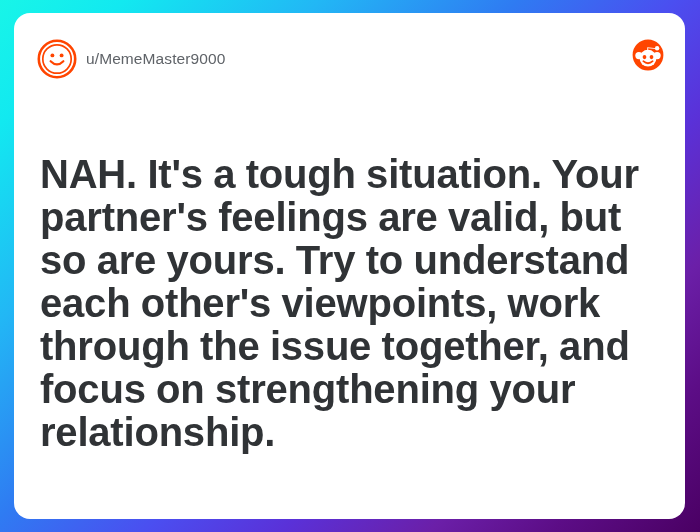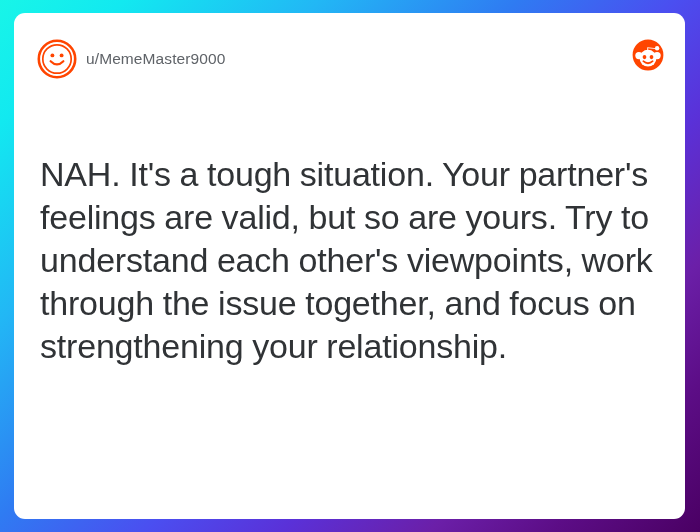--- a/index.html
+++ b/index.html
@@ -31,21 +31,21 @@
     box-sizing: border-box;
   }
 
   #card {
     position: absolute;
     left: 14px;
     top: 13px;
     width: 671px;
     height: 506px;
     background: #ffffff;
-    border-radius: 11px;
+    border-radius: 16px;
     box-sizing: border-box;
     overflow: hidden;
   }
 
   
   #card-header {
     position: absolute;
     left: 0;
     top: 0;
     width: 671px;
@@ -82,25 +82,25 @@
 
   
   #card-body {
     position: absolute;
     left: 26px;
     top: 140px;
     width: 616px;
   }
 
   #body-text {
-    font-size: 34px;
+    font-size: 40px;
     line-height: 43px;
     color: #303336;
     letter-spacing: -0.2px;
-    font-weight: 400;
+    font-weight: 700;
     margin: 0;
     word-spacing: -0.5px;
   }
 </style>
 </head>
 <body>
 
 <div id="stage">
 
   <div id="card">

--------

| Task requirements |
Return every record above exactly as written, but drop the pictures.

| Exercise answer |
--- a/index.html
+++ b/index.html
@@ -31,21 +31,21 @@
     box-sizing: border-box;
   }
 
   #card {
     position: absolute;
     left: 14px;
     top: 13px;
     width: 671px;
     height: 506px;
     background: #ffffff;
-    border-radius: 11px;
+    border-radius: 16px;
     box-sizing: border-box;
     overflow: hidden;
   }
 
   
   #card-header {
     position: absolute;
     left: 0;
     top: 0;
     width: 671px;
@@ -82,25 +82,25 @@
 
   
   #card-body {
     position: absolute;
     left: 26px;
     top: 140px;
     width: 616px;
   }
 
   #body-text {
-    font-size: 34px;
+    font-size: 40px;
     line-height: 43px;
     color: #303336;
     letter-spacing: -0.2px;
-    font-weight: 400;
+    font-weight: 700;
     margin: 0;
     word-spacing: -0.5px;
   }
 </style>
 </head>
 <body>
 
 <div id="stage">
 
   <div id="card">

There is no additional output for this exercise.